I've tried gfxCardStatus the only application for me which was preventing switch to iGPU was photoshop which I closed. Very rarely while web browsing do I get a notification from the app that the Radeon graphics are being used it really seems to be constantly on the Intel graphics. So I am dubious that this is the issue at all. After closing photoshop about 10 mins ago and having hardly used it since getting the laptop I am seeing around 1hr 30min battery on 50% charge. 3 hours!


I am using mail & safari as native apps - that's pretty much it!

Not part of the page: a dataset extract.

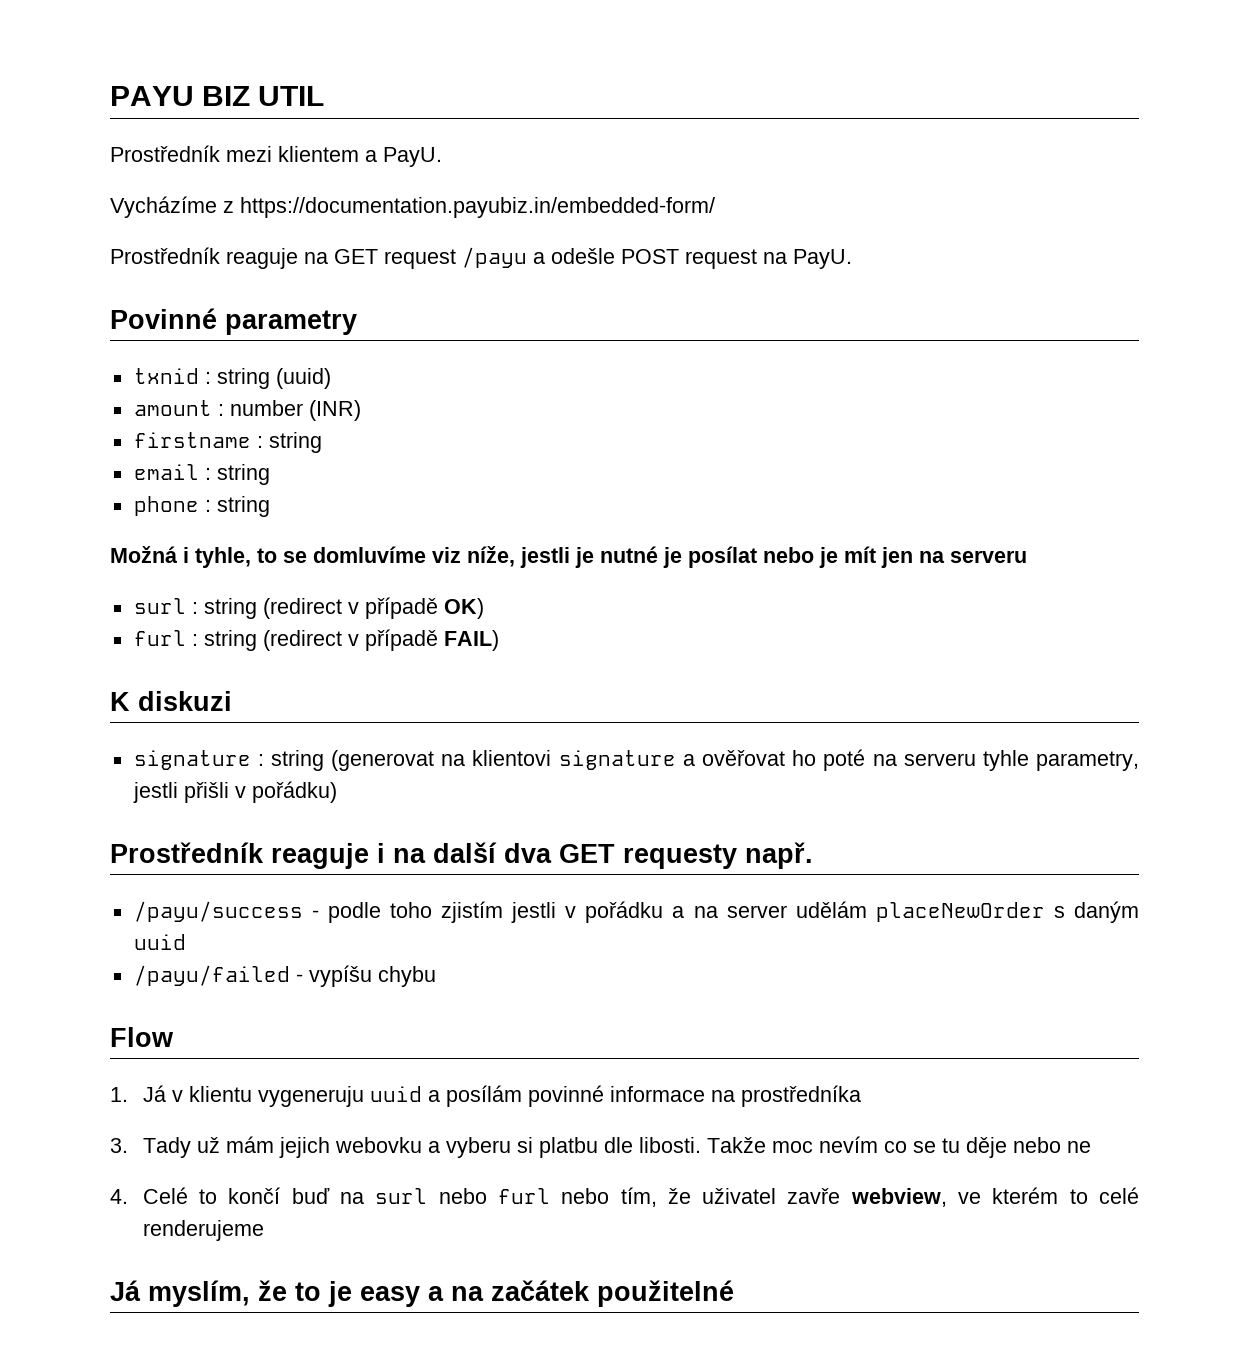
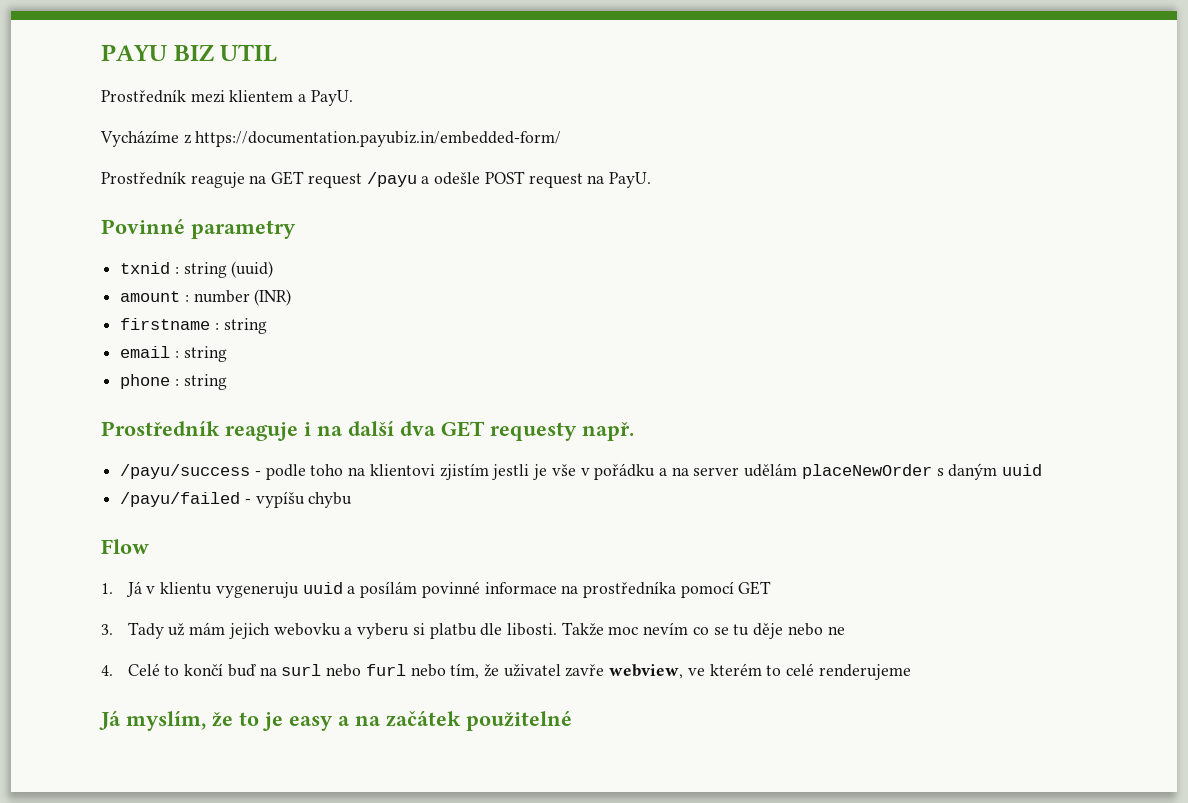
[110,546,1027,568] [133,597,484,619] [133,629,499,651] [110,691,232,711] [133,749,1140,771] [132,781,337,803] // Možná i tyhle, to se domluvíme viz níže, jestli je nutné je posílat nebo je mít jen na serveru // surl : string (redirect v případě OK) // furl : string (redirect v případě FAIL) // K diskuzi // signature : string (generovat na klientovi signature a ověřovat ho poté na serveru tyhle parametry, jestli přišli v pořádku) -> (227, 382) none
[441,901,557,923] zjistím jestli -> [348,463,576,480] na klientovi zjistím jestli je vše
(861, 1096) none -> [680,581,772,598] pomocí GET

In addition having monitored the Activity monitor a lot it really does not seem like any applications are using energy in an abnormal way. Kernel_task, Safari & Mail the only apps really using much. But I have compared with my MacBook pro 2015 retina which has excellent battery life and it seems to be very similar. When the previous version MacBook pro's were introduced with a similar issue and it turned out to be a migration assistant issue my understanding is that the activity monitor was showing high CPU usage on some random tasks. So we are not seeing this, gfxCardStatus for me personally is not showing anything abnormal - so what else are we considering?


Lidoshuffling mentioned something about the battery curve not quite showing the reality and the firmware being incorrectly calibrated with the battery - but this sounds far fetched. Surely such an obvious thing to show up in any QC (no matter how doubtful we are over apple's ability in recent times).


Let's be honest here either a shoddy battery with apple over estimating battery life potential or large batches of these MBP's with a battery issue?